§ **TASK OBJECTIVE**
Go through the records and copy each line where the string "Racquet" occurs.

§ **EXERCISE INPUT**
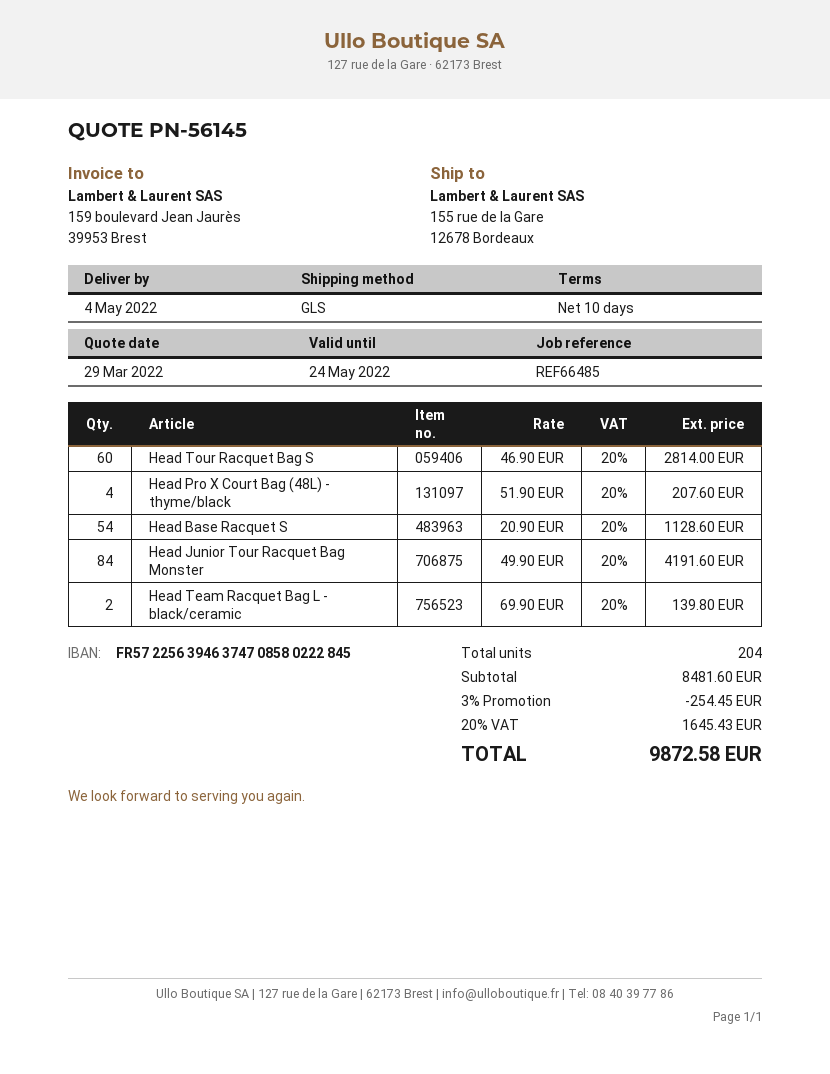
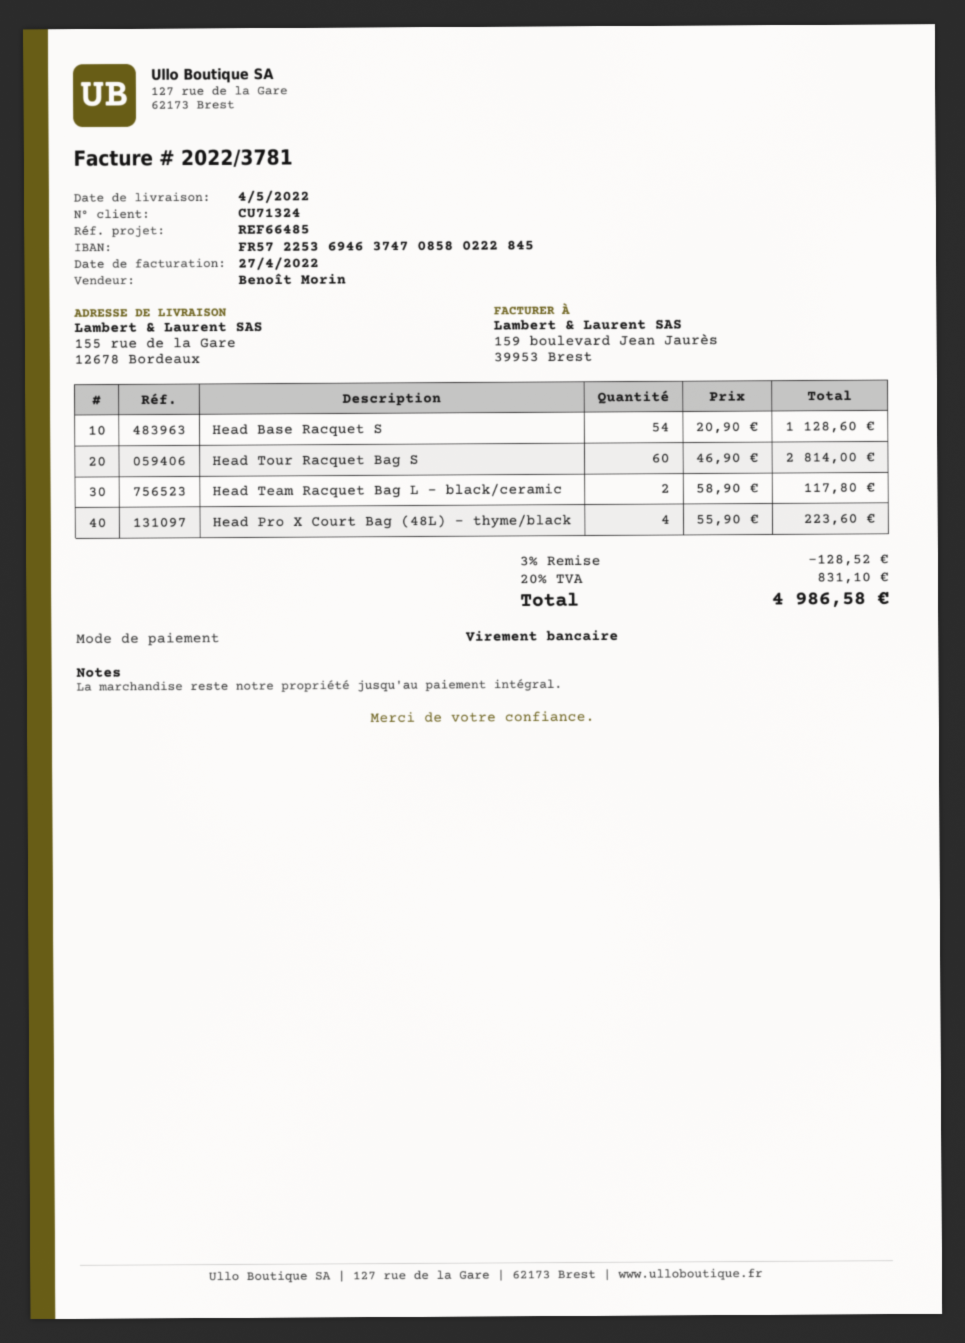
bank account: FR5722563946374708580222845 -> FR5722536946374708580222845
Head Pro X Court Bag (48L) - thyme/black: 4 x 51.90 = 207.60 -> 4 x 55.90 = 223.60
Head Junior Tour Racquet Bag Monster: 84 x 49.90 = 4191.60 -> none
Head Team Racquet Bag L - black/ceramic: 2 x 69.90 = 139.80 -> 2 x 58.90 = 117.80
discount: 3% = 254.45 -> 3% = 128.52
tax: 20% = 1645.43 -> 20% = 831.10
total: 9872.58 -> 4986.58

§ **ANSWER BELOW**
Head Junior Tour Racquet Bag Monster: 84 x 49.90 = 4191.60 -> none
Head Team Racquet Bag L - black/ceramic: 2 x 69.90 = 139.80 -> 2 x 58.90 = 117.80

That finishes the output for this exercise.